Data Profiling Task Editor (Profile Requests Page)
Use the Profile Requests Page of the Data Profiling Task Editor to select and configure the profiles that you want to compute. In a single Data Profiling task, you can compute multiple profiles for multiple columns or combinations of columns in multiple tables or views.
For more information about how to use the Data Profiling Task, see Setting Up the Data Profiling Task. For more information about how to use the Data Profile Viewer to analyze the output of the Data Profiling Task, see Viewing Profile Output in the Data Profile Viewer.
To open the Profile Requests page of the Data Profiling Task Editor
In Business Intelligence Development Studio, open the Integration Services package that has the Data Profiling task.
On the Control Flow tab, double-click the Data Profiling task.
In the Data Profiling Task Editor, click Profile Requests.
Using the Requests Pane
The requests pane is the pane that appears at the top of the page. This pane lists all the profiles that have been configured for the current Data Profiling task. If no profiles have been configured, the requests pane is empty. To add a new profile, click in an empty area under the Profile Type column and select a profile type from the list.
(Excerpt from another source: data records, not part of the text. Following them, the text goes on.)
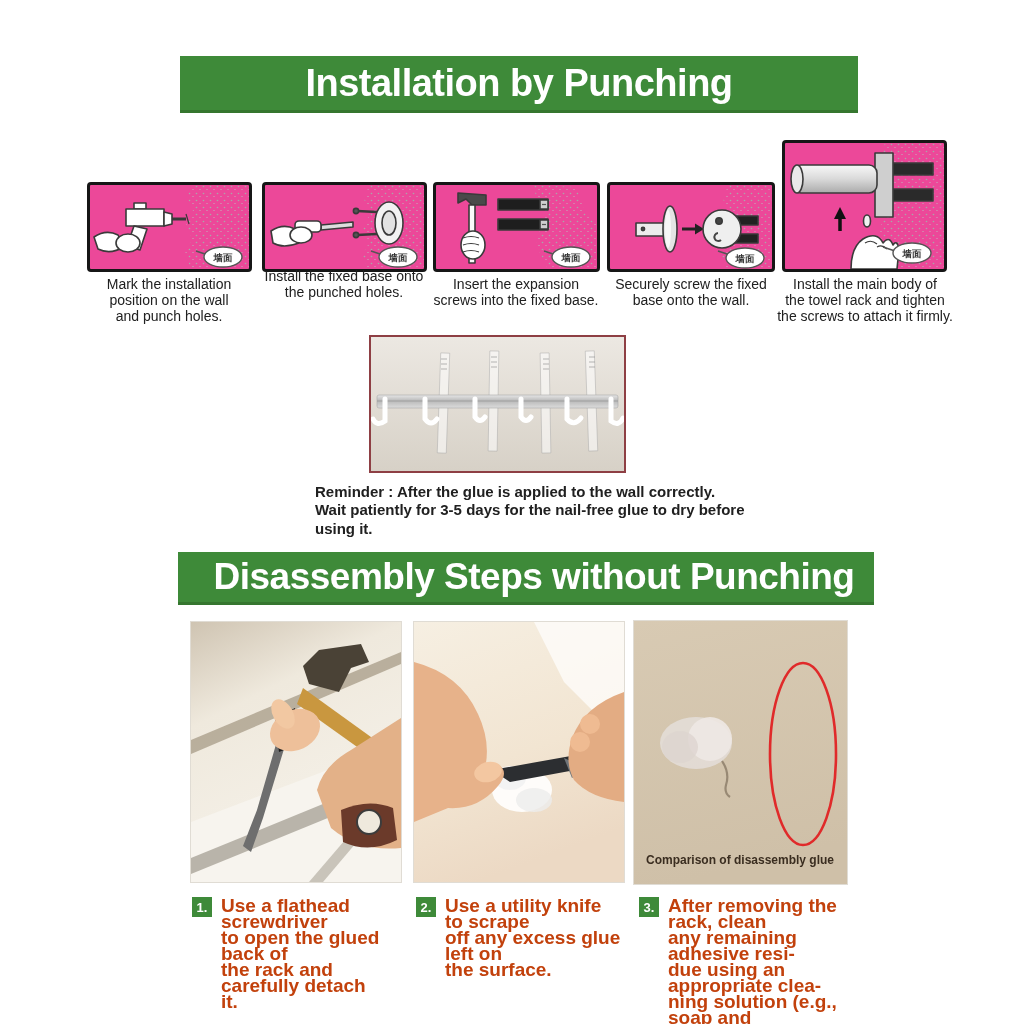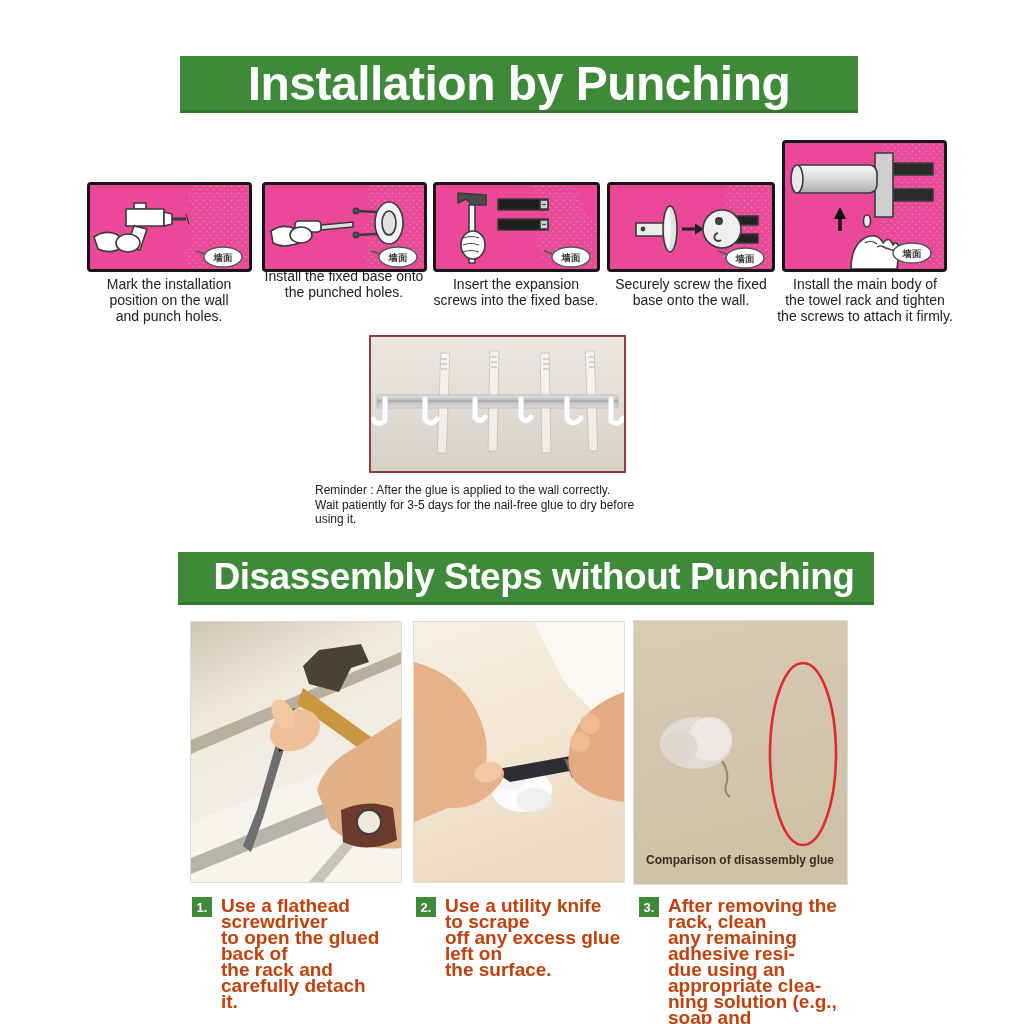--- a/index.html
+++ b/index.html
@@ -26,7 +26,7 @@
 <div id="canvas">
 
   <div class="abs banner" style="left:180px;top:56px;width:678px;height:54px;">
-    <span style="font-size:48px;">Installation by Punching</span>
+    <span style="font-size:38px;">Installation by Punching</span>
   </div>
 
   <div class="abs stepbox" style="left:87px;top:182px;width:165px;height:90px;">

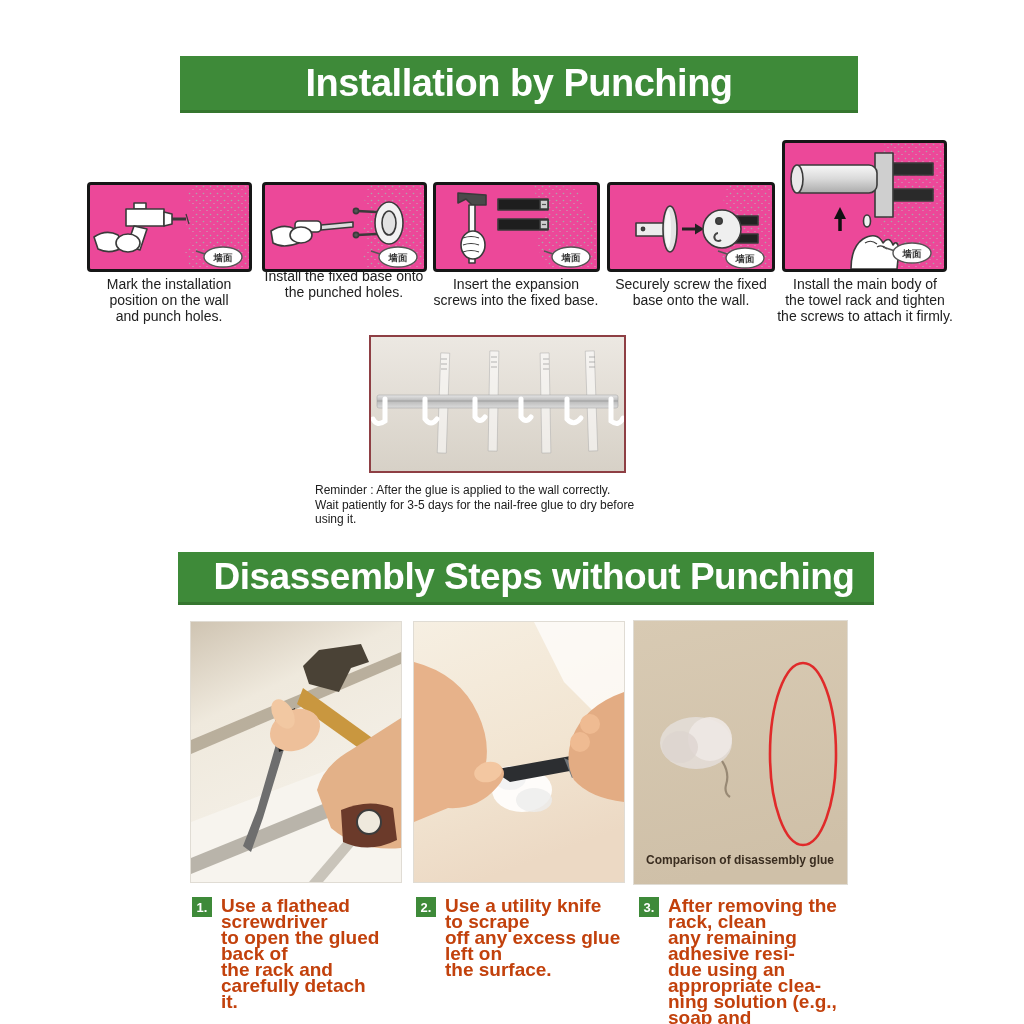--- a/index.html
+++ b/index.html
@@ -12,7 +12,7 @@
   .stepbox svg{display:block;width:100%;height:100%;}
   .stepcap{font-size:14px;font-weight:normal;line-height:1.16;text-align:center;white-space:pre-line;color:#202020;}
   .photoFrame{border:2px solid #8e3f44;background:#efebe6;box-sizing:border-box;}
-  .reminder{font-size:12px;font-weight:normal;line-height:1.22;white-space:pre-line;color:#202020;}
+  .reminder{font-size:15px;font-weight:bold;line-height:1.22;white-space:pre-line;color:#202020;}
   .photo{border:1px solid #e0dcd4;box-sizing:border-box;overflow:hidden;}
   .photo svg{display:block;}
   .dcap{display:flex;align-items:flex-start;}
To configure a profile, select the profile in the requests pane, and then set the profile's properties in the Request Properties pane.
Requests Pane Options
The request pane has the following options:
View
Select whether to view all the profiles that have been configured for the task or just one of the profiles.The columns in the requests pane changed based on the View that you select. For more information about each of those columns, see the next section, "Requests Pane Columns."
Requests Pane Columns
The columns that the requests pane displays depend on the View that you have selected:
If you select to view All Requests, the requests pane has two columns: Profile Type and Request ID.
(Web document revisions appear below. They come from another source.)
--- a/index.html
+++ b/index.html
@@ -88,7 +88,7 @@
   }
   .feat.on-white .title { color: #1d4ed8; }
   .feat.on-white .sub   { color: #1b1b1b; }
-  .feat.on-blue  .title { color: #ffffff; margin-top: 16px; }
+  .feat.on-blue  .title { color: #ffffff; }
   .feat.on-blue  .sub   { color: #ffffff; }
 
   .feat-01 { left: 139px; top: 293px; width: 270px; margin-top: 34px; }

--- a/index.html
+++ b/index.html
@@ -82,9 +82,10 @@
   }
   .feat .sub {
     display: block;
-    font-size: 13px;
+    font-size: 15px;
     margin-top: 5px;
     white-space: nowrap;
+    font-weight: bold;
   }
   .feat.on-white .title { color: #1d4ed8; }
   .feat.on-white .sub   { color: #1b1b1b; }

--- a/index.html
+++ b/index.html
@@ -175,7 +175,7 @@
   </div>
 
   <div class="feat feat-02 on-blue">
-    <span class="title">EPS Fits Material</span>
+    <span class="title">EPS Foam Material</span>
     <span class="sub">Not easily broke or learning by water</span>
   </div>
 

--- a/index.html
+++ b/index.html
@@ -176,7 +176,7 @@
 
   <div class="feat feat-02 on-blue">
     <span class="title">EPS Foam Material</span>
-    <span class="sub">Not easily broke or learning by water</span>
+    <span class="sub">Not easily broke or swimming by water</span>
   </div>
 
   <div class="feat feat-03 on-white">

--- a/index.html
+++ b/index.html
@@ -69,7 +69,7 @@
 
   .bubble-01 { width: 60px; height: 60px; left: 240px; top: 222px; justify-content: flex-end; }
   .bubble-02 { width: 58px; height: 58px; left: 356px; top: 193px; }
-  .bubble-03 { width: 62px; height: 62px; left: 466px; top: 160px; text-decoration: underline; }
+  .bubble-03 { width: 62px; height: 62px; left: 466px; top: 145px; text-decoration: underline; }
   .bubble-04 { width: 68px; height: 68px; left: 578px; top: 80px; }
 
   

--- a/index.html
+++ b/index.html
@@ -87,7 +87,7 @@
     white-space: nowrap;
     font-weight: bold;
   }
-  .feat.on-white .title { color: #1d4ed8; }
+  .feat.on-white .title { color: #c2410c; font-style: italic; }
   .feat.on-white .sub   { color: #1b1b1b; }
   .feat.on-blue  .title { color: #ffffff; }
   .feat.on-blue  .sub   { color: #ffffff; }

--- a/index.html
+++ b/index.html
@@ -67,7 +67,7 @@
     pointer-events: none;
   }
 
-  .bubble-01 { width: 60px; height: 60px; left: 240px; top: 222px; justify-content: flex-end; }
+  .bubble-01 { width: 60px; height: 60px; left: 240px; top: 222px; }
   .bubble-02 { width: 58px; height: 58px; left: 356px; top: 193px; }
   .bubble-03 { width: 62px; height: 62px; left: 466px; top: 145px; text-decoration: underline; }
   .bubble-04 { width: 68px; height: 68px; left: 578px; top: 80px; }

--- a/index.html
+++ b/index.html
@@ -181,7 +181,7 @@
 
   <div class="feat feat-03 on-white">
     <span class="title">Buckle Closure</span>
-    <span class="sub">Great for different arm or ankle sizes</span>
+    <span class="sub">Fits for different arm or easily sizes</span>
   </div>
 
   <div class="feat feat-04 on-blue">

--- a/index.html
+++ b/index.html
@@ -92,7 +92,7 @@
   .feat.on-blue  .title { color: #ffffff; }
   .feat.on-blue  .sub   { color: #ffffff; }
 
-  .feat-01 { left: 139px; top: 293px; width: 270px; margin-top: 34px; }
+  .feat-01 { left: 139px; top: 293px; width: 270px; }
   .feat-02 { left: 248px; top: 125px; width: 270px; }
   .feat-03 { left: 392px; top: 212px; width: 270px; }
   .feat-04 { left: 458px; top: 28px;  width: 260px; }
If you select to view one of the five column profiles, the request pane has four columns: Profile Type, Table or View, Column, and Request ID.
If you select to view a Candidate Key profile, the request pane has four columns: Profile Type, Table or View, KeyColumns, and Request ID.
If you select to view a Functional Dependency profile, the request pane has five columns: Profile Type, Table or View, Determinant Columns, Dependent Column, and Request ID.
If you select to view a Value Inclusion Profile, the request pane has six columns: Profile Type, Subset Side Table or View, Superset Side Table or View, Subset Side Columns, Superset Side Columns, and Request ID.
The following sections describe each of those columns.
Columns Common to All Views
Profile Type
Select a data profile from the following options:Value
Description
Candidate Key Profile Request
Compute a Candidate Key Profile.
This profile This profile reports whether a column or set of columns is a key, or an approximate key, for the selected table. This profile can also help you identify problems in your data, such as duplicate values in a potential key column.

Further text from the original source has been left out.